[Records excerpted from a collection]

+++

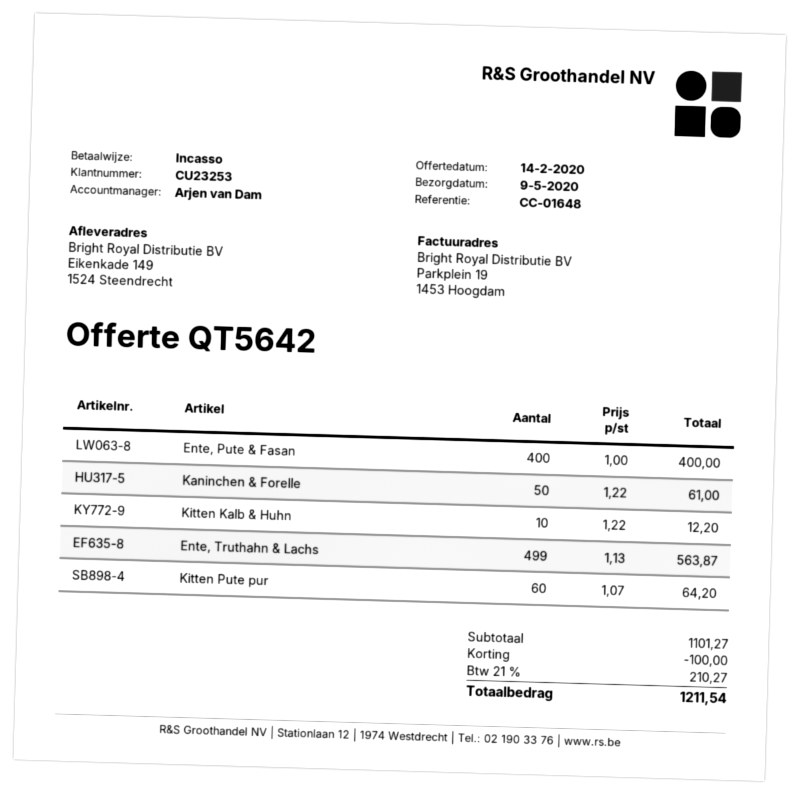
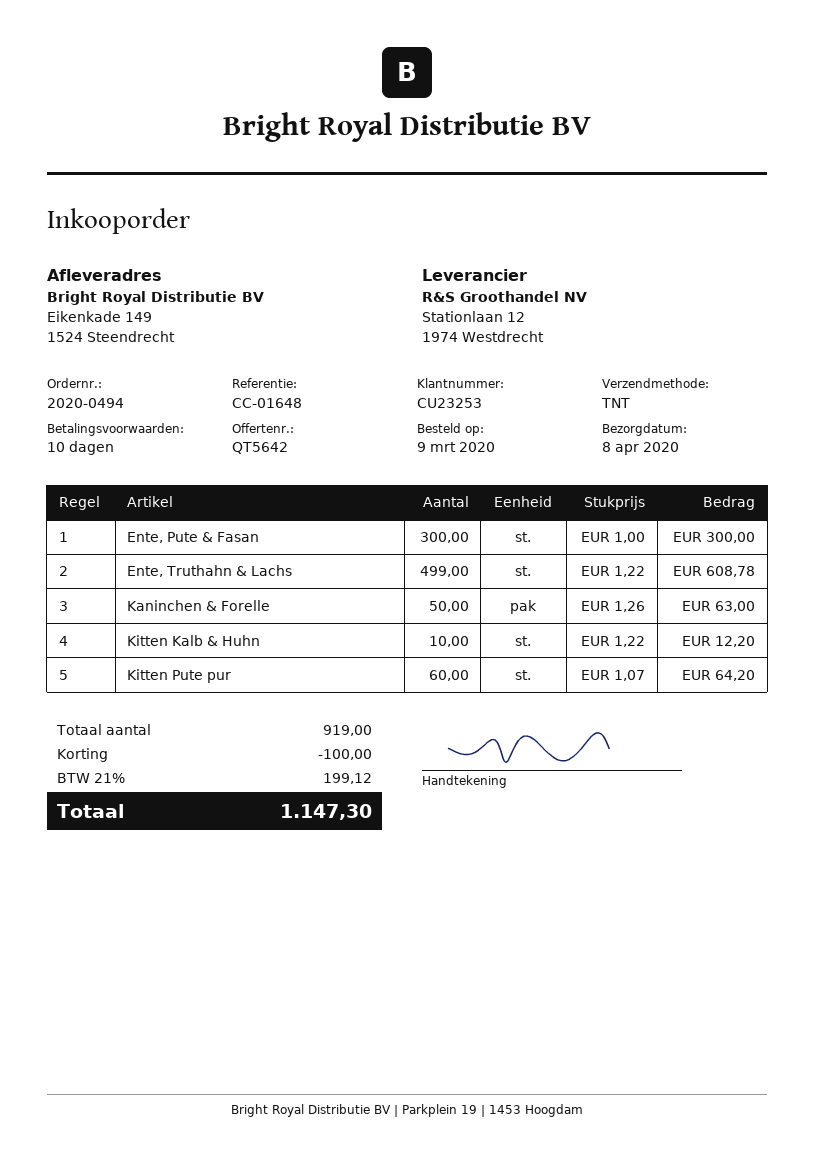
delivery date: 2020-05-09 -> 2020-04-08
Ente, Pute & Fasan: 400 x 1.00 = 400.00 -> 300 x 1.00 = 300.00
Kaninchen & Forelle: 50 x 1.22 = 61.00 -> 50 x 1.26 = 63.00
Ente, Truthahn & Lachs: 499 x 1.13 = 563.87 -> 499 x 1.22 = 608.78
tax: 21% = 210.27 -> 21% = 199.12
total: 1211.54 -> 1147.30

+++

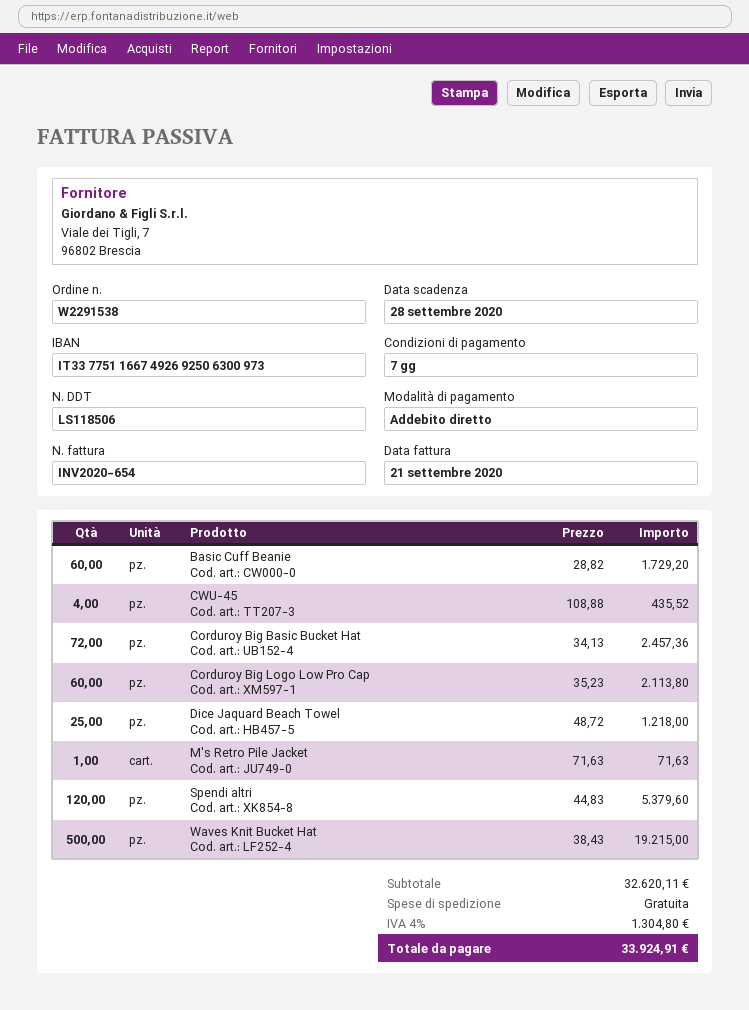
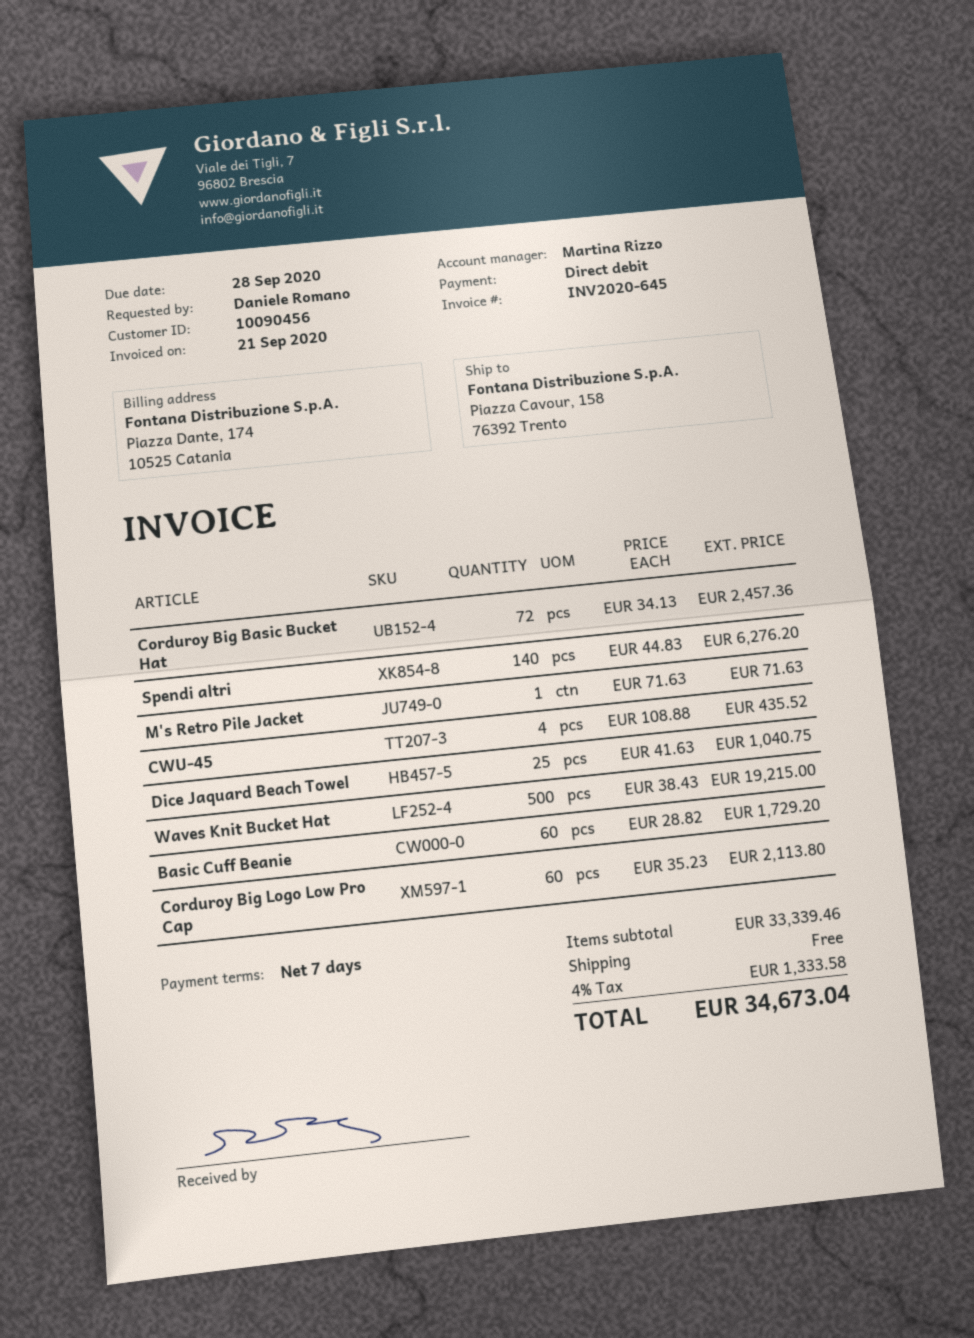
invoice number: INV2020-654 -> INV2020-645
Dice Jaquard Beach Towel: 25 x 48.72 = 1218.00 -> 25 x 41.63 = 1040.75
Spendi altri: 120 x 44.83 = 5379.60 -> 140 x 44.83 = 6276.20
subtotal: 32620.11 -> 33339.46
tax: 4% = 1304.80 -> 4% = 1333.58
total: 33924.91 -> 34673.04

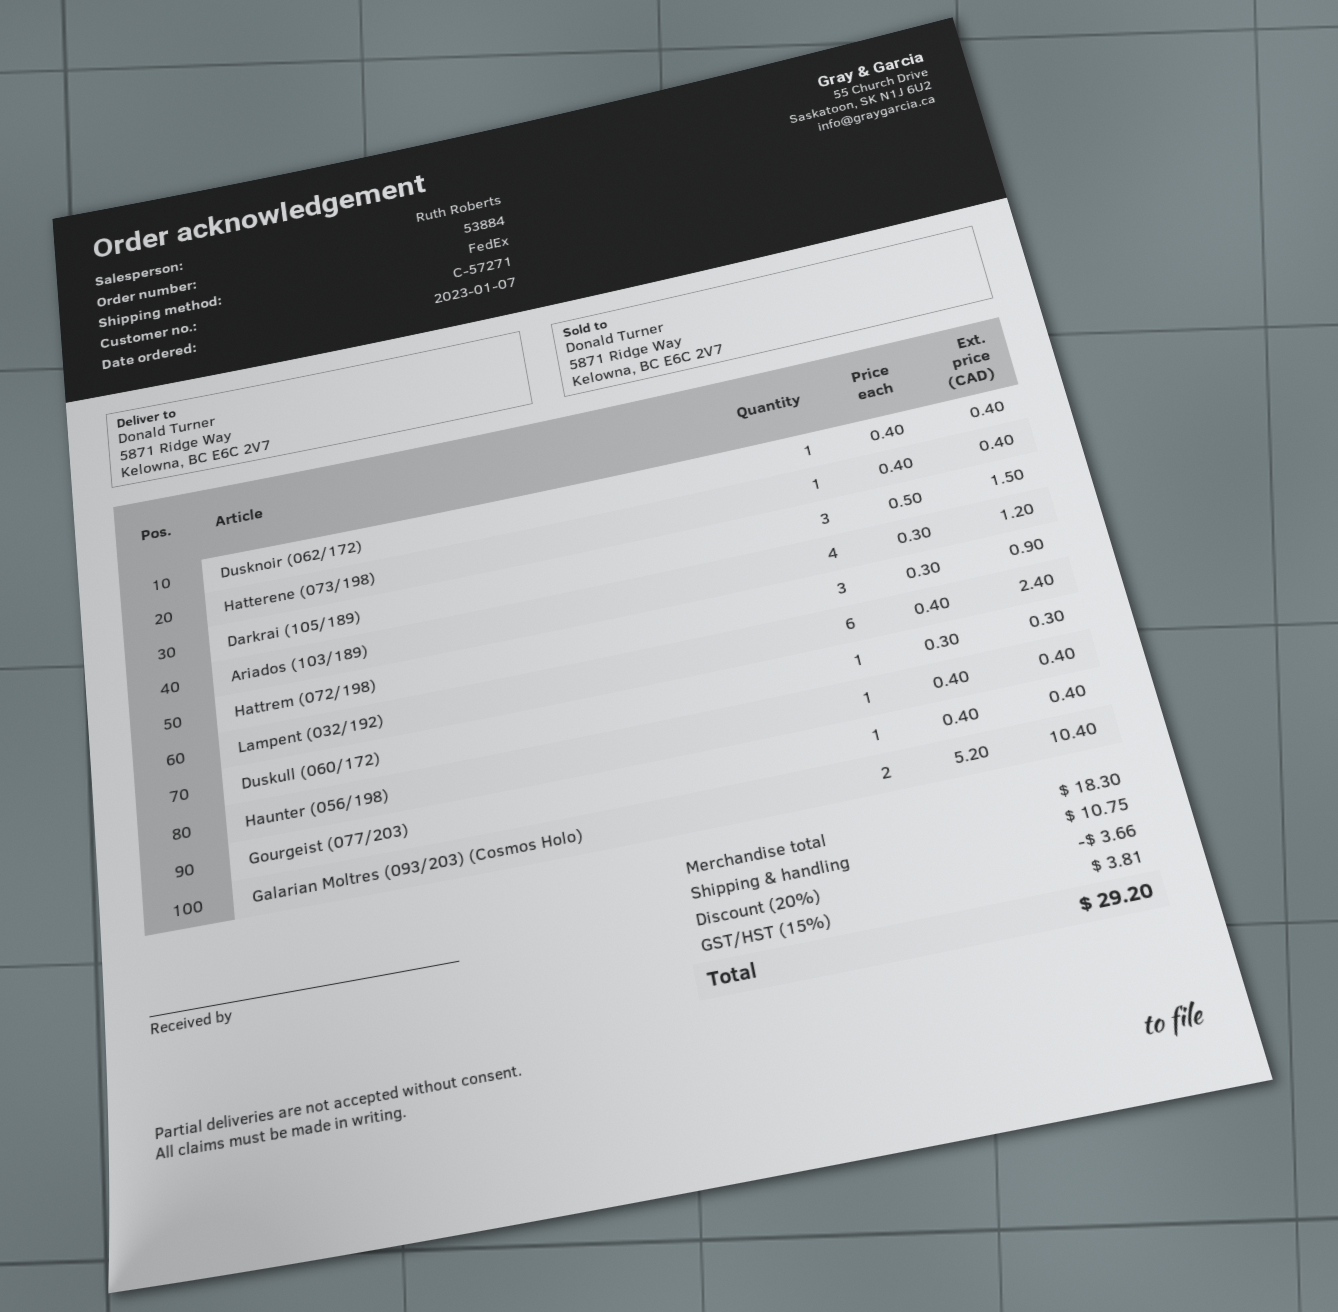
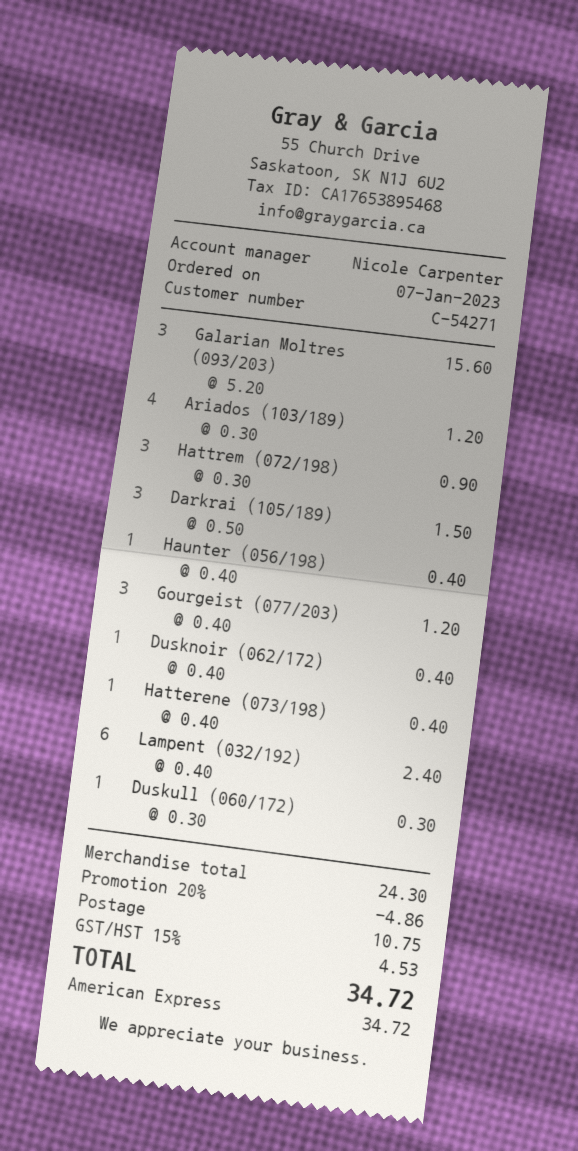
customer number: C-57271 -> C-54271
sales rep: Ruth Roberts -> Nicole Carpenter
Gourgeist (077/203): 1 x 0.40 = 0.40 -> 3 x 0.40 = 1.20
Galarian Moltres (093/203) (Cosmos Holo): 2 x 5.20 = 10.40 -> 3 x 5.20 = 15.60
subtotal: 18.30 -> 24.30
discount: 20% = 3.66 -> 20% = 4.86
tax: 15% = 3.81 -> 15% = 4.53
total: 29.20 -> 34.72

+++

INSTRUCTIONS FOR THE TASK - Return only the part above that opens with the line containing "tax: 4% = 1304.80 -> 4% = 1333.58" and closes with the line containing "total: 29.20 -> 34.72", exactly and with both ends, skipping the pictures.

EXERCISE RESULT -
tax: 4% = 1304.80 -> 4% = 1333.58
total: 33924.91 -> 34673.04

customer number: C-57271 -> C-54271
sales rep: Ruth Roberts -> Nicole Carpenter
Gourgeist (077/203): 1 x 0.40 = 0.40 -> 3 x 0.40 = 1.20
Galarian Moltres (093/203) (Cosmos Holo): 2 x 5.20 = 10.40 -> 3 x 5.20 = 15.60
subtotal: 18.30 -> 24.30
discount: 20% = 3.66 -> 20% = 4.86
tax: 15% = 3.81 -> 15% = 4.53
total: 29.20 -> 34.72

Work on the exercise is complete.